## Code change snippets
========
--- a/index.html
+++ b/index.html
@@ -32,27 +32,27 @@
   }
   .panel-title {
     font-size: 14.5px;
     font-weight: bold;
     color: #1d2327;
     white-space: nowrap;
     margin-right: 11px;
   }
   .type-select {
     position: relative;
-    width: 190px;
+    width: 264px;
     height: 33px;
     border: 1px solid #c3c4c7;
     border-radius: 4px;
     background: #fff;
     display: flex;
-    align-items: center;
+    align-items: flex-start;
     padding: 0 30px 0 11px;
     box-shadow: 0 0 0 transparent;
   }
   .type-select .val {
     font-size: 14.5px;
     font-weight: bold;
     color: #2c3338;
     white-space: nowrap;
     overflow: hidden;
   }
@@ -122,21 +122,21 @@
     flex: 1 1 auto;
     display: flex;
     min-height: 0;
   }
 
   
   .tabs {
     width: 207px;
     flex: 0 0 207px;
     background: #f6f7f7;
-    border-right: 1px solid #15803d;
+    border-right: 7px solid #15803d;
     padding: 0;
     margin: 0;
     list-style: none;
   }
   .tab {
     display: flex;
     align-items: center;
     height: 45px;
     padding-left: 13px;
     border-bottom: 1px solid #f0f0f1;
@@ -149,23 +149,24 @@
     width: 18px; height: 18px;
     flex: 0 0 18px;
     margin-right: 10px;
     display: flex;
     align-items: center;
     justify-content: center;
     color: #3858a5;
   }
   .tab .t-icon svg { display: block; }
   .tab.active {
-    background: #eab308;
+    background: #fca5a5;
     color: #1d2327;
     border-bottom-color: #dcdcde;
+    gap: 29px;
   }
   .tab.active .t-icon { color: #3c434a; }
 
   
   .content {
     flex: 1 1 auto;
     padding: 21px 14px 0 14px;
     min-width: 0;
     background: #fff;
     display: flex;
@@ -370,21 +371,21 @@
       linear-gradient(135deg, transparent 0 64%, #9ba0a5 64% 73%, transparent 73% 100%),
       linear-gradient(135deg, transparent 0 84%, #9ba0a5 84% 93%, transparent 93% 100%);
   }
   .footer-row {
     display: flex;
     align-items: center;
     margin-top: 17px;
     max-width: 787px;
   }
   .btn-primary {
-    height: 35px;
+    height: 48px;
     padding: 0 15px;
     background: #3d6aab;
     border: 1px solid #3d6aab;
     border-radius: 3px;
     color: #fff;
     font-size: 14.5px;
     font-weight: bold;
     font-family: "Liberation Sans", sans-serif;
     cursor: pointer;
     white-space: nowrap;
========
## What to produce
The word to find is "solid". Copy every line of the data that holds it.

## Response area
     border: 1px solid #c3c4c7;
-    border-right: 1px solid #15803d;
+    border-right: 7px solid #15803d;
     border-bottom: 1px solid #f0f0f1;
     border: 1px solid #3d6aab;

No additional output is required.